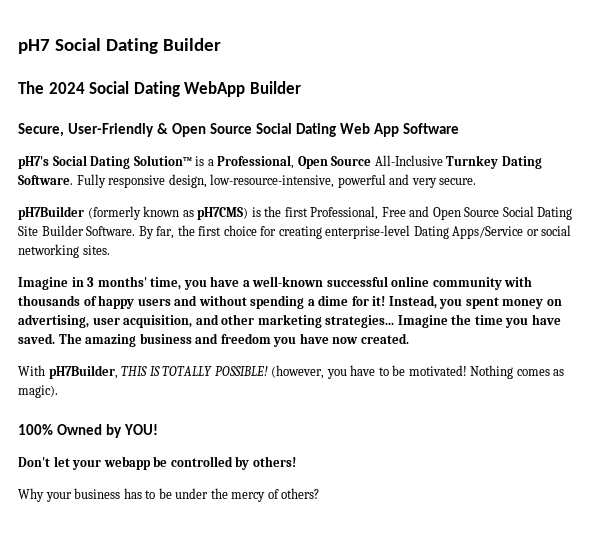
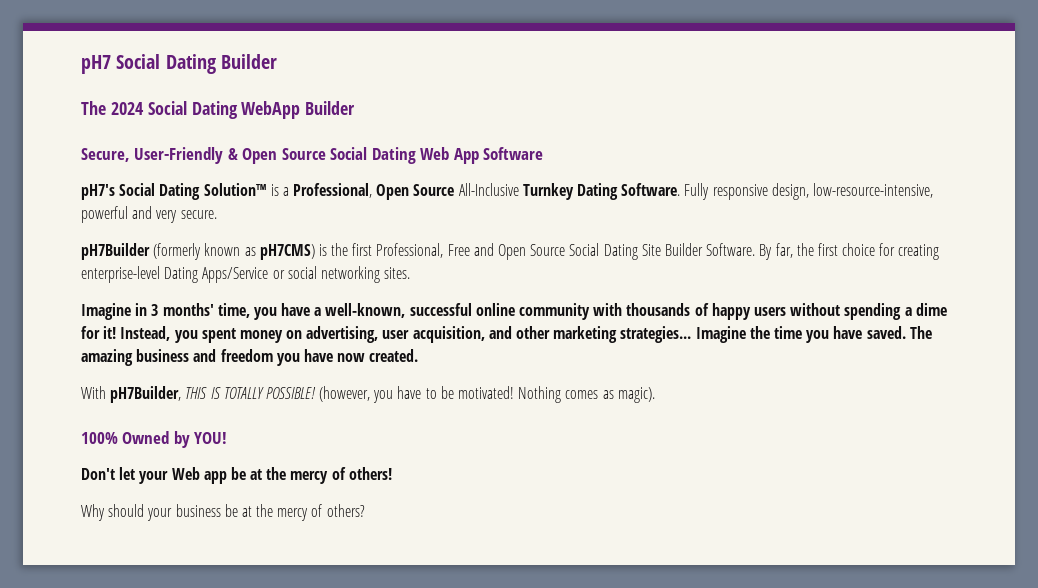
- Imagine in 3 months' time, you have a well-known successful online community with thousands of happy users and without spending a dime for it!
+ Imagine in 3 months' time, you have a well-known, successful online community with thousands of happy users without spending a dime for it!
- Don't let your webapp be controlled by others!
+ Don't let your Web app be at the mercy of others!
- Why your business has to be under the mercy of others?
+ Why should your business be at the mercy of others?

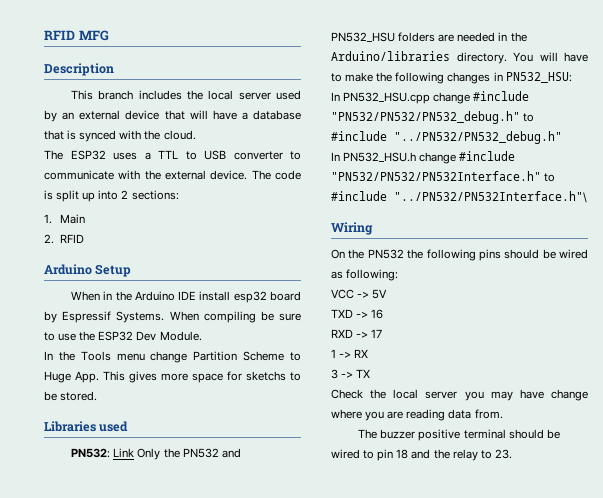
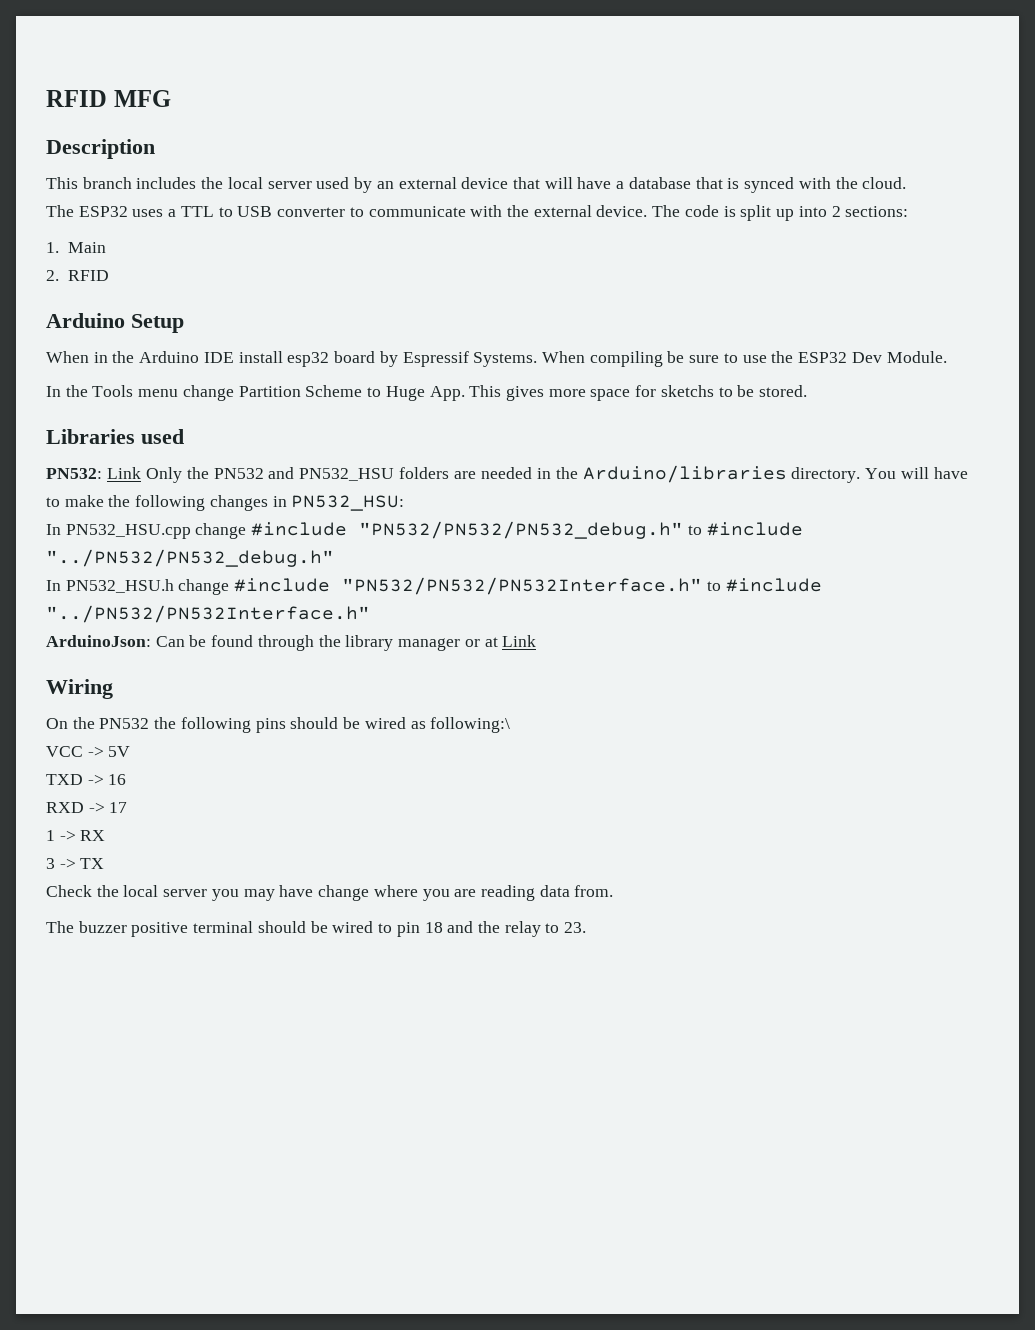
- In PN532_HSU.h change #include "PN532/PN532/PN532Interface.h" to #include "../PN532/PN532Interface.h"\
+ In PN532_HSU.h change #include "PN532/PN532/PN532Interface.h" to #include "../PN532/PN532Interface.h"
+ ArduinoJson: Can be found through the library manager or at Link
- On the PN532 the following pins should be wired as following:
+ On the PN532 the following pins should be wired as following:\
┄┄┄┄┄┄┄┄┄┄
- BRIEF -
Beginning from the line that contains "manager or at Link", give each line again exactly, through the final line of the records.

- RESULT FOR THIS EXERCISE -
+ ArduinoJson: Can be found through the library manager or at Link
- On the PN532 the following pins should be wired as following:
+ On the PN532 the following pins should be wired as following:\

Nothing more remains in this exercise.